Regarding the Tregs, previous preclinical studies reported that AAT is a preferential site of accumulation of Tregs in mice fed a ND and that they decrease after HFD [10, 29]. Others showed an increase of Tregs in the SAT in obesity [29, 30]. In agreement with the latter, our data confirm an increase of the Tregs specifically in the SAT in histologically proven NASH accompanied by metabolic alterations. These data suggest that also the SAT plays an active role in liver disease-related and metabolic-related inflammation. It could also be speculated that in this HFD model the Treg increase in the SAT is an attempt to restore the proinflammatory prone Th17/Treg balance. Further investigations, however, are needed to validate this hypothesis.

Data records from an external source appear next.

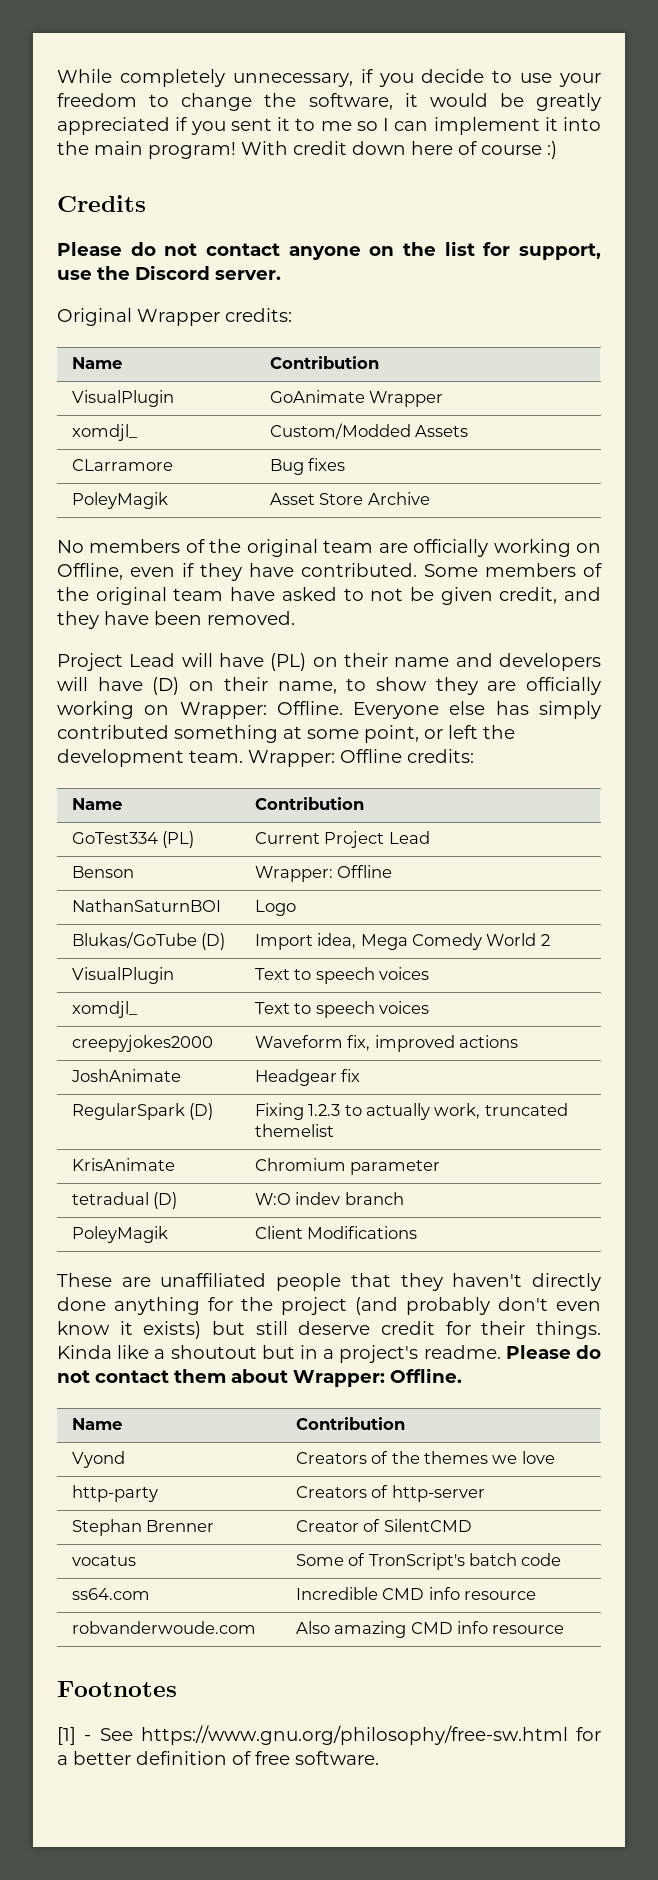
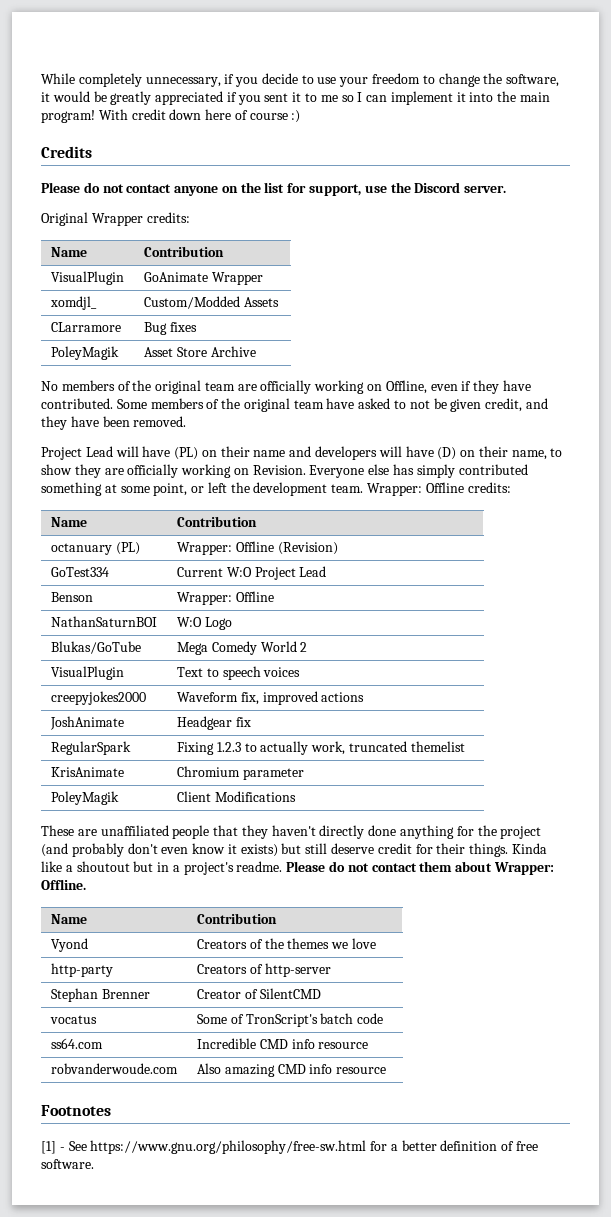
[179,701,343,719] Wrapper: Offline. -> [252,465,306,475] Revision.
[71,831,195,848] GoTest334 (PL) -> [50,542,140,555] [176,541,338,555] [50,567,109,577] octanuary (PL) | Wrapper: Offline (Revision) // GoTest334
(320, 838) none -> [226,567,252,577] W:O
(221, 905) none -> [176,617,202,627] W:O
[201,933,226,950] [254,933,357,950] (D) | Import idea, -> (141, 647) |
[71,1001,138,1018] [254,1001,429,1018] // xomdjl_ | Text to speech voices -> (301, 672) none
[189,1103,214,1120] (D) -> (131, 748) none
[71,1192,178,1209] [254,1192,404,1205] // tetradual (D) | W:O indev branch -> (304, 774) none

Finally we found a leptin upregulation in mice fed a HFD, mainly in the SAT, which, through its systemic effect, may have contributed to the stimulation of immune cells, and particularly the Th17, at distance. This upregulation of the leptin gene expression is in agreement with previous findings [31]. It is known that leptin is able to stimulate the Th17 pathway: in experimental conditions of leptin deficiency, lower levels of IL17 and an impairment of the Th17 pathway are observed while the administration of increasing doses of leptin is able to restore and increase the Th17 pathway [16]. This process could explain, at least in part, the increase of the CD4+RORγt++ cells in the AAT and the liver as a consequence of increased levels of circulating leptin, mainly originating from the SAT.

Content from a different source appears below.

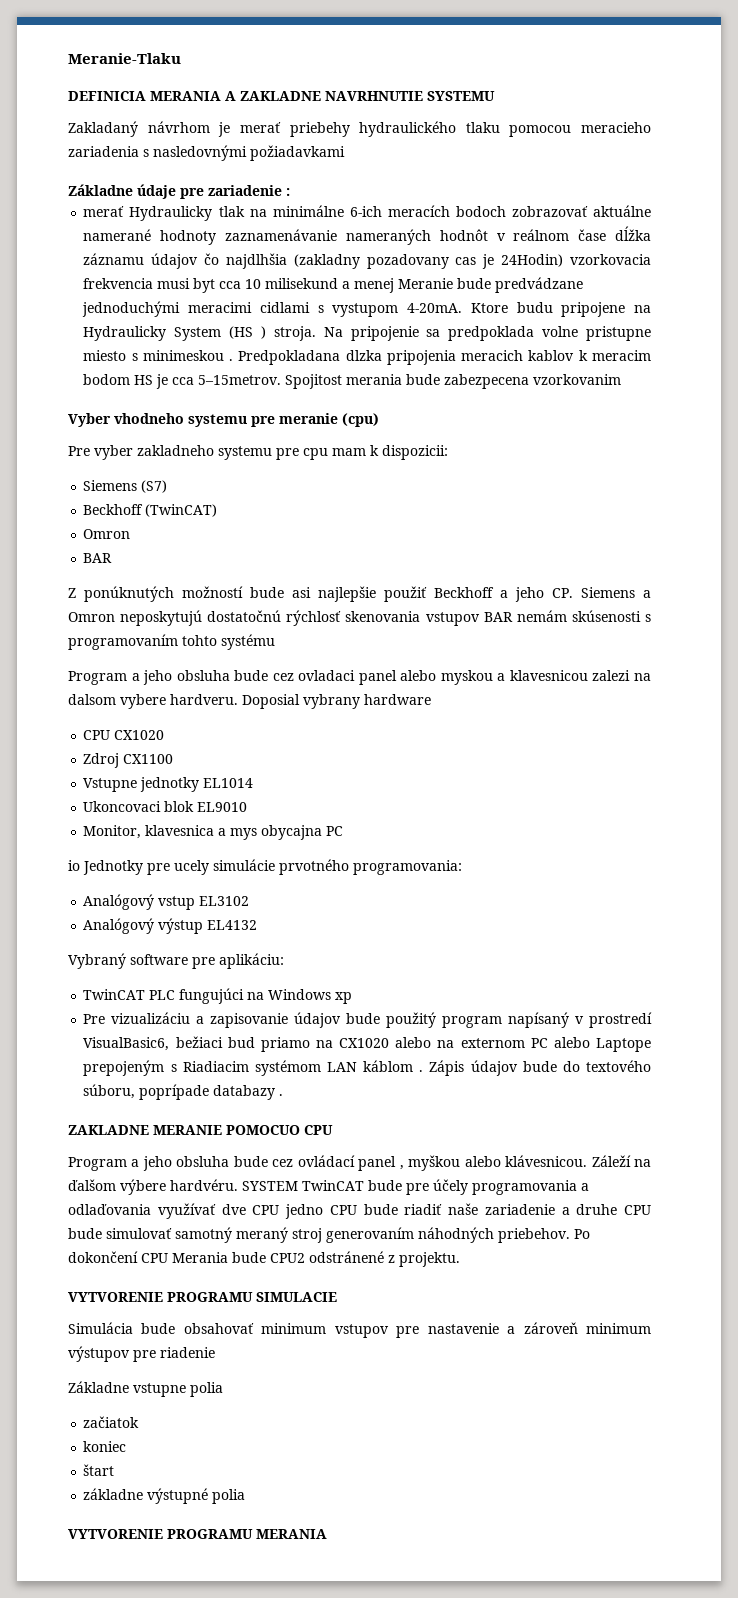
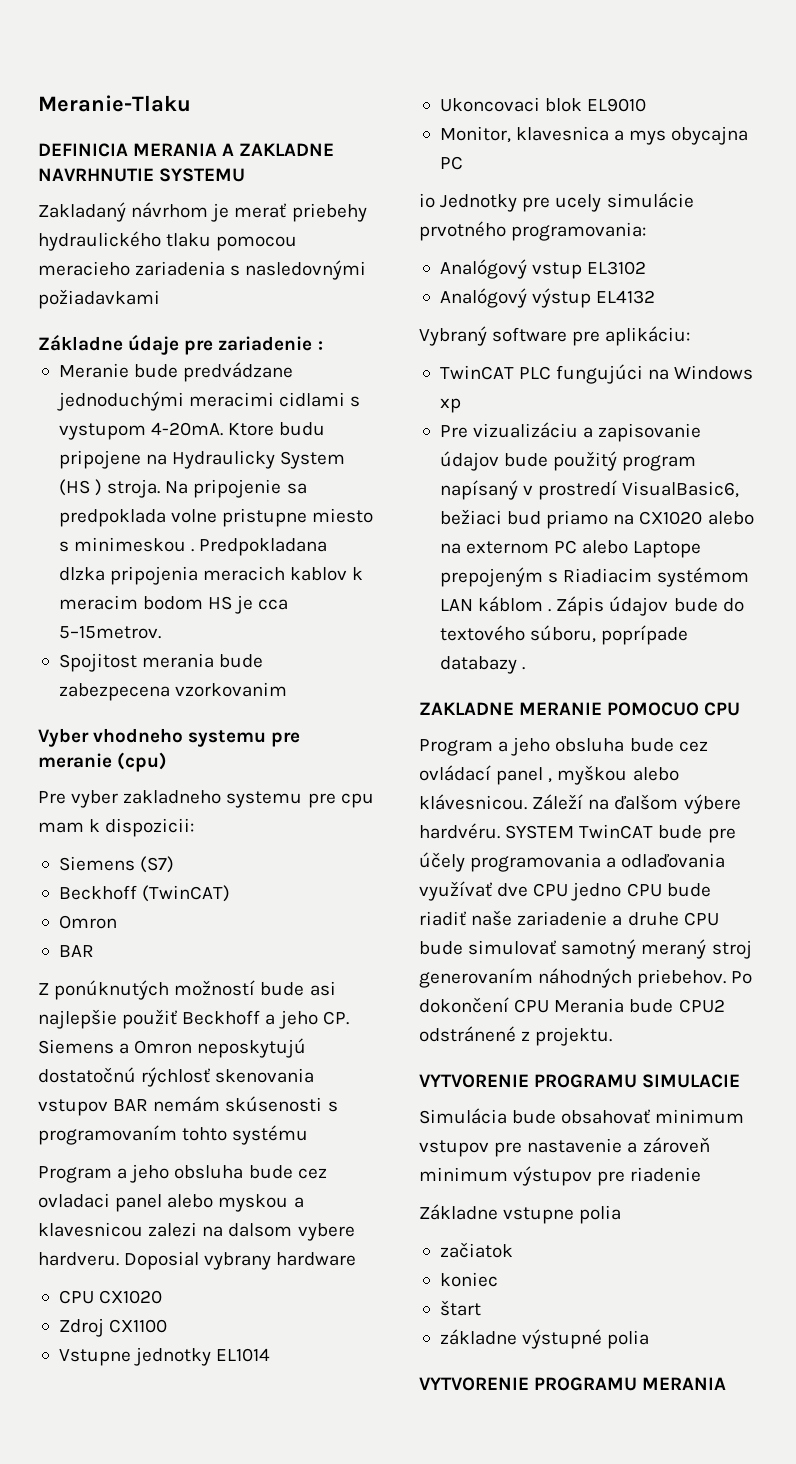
[83,205,651,221] [83,226,651,245] [83,253,651,269] [83,278,395,293] merať Hydraulicky tlak na minimálne 6-ich meracích bodoch zobrazovať aktuálne namerané hodnoty zaznamenávanie nameraných hodnôt v reálnom čase dĺžka záznamu údajov čo najdlhšia (zakladny pozadovany cas je 24Hodin) vzorkovacia frekvencia musi byt cca 10 milisekund a menej -> (323, 345) none
(282, 380) none -> (161, 632) //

In addition leptin has shown proinflammatory, profibrogenic, and prodiabetogenic effects [32]. This is in line with our observation of a significant correlation between leptin and the ALT levels and hepatocellular ballooning, highlighting the link between leptin disturbances and hepatocellular damage.

In line with the ability of leptin to stimulate the inflammatory immune response [33], we found an upregulation of mRNA of IL17A in the liver and adipose tissue of mice fed HFD. These results nicely fit with the aforementioned observed increase of CD4+RORγt++ in the liver and the abdominal adipose tissue.

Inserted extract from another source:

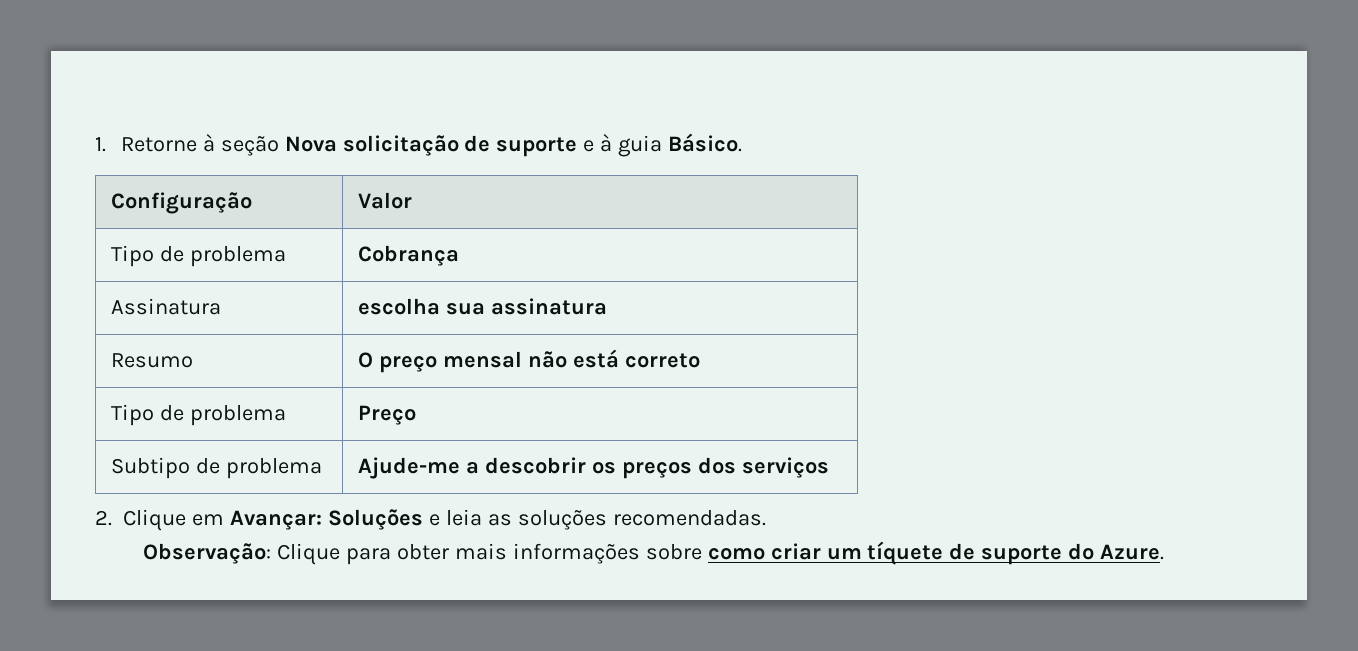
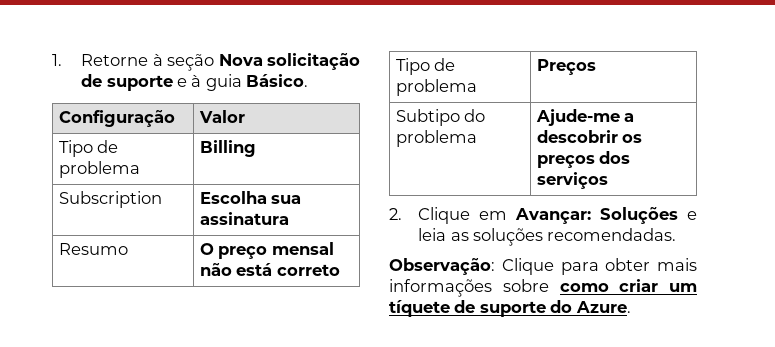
[358,245,460,267] [111,298,222,315] [358,298,441,315] Cobrança // Assinatura | escolha -> [199,140,256,157] [58,191,162,208] [199,191,267,204] Billing // Subscription | Escolha
[358,405,417,426] Preço -> [536,59,596,75] Preços
[196,458,221,474] de -> [464,109,486,122] do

In contrast to what could be expected, however, this increase in the proinflammatory IL17A was not counterbalanced by a decrease of the IL10 mRNA in the same sites. Moreover we observed a positive correlation between adipose tissue-derived IL10 and hepatic inflammation at histology. IL10 is an anti-inflammatory cytokine. Its role, however, in diet-induced steatohepatitis and insulin resistance is controversial [34]. Although IL10 has been reported to be protective against diet-induced insulin resistance [35], it has also been reported that IL10 does not improve hepatic or systemic insulin sensitivity in high fat feeding and therefore it does not protect against insulin resistance [36].

In contrast to the flow-cytometric data, the gene expression analysis showed a cytokine upregulation in the liver and in both the AAT and SAT. This discrepancy can be explained by the contribution to cytokine secretion by other cell types, which cannot be discriminated by this method. IL10 increase could be explained, at least in part, due to a tissue-recruitment of M2 macrophages in response to HFD, as previously described [37]. IL17A on the other hand can be produced by cell types other than Th17, such as NKT and γδ T lymphocytes [38]. Given the active role of these cells in the onset of NASH and the correlated metabolic disease [39, 40], it could be speculated that also these cells constitute a source of IL17.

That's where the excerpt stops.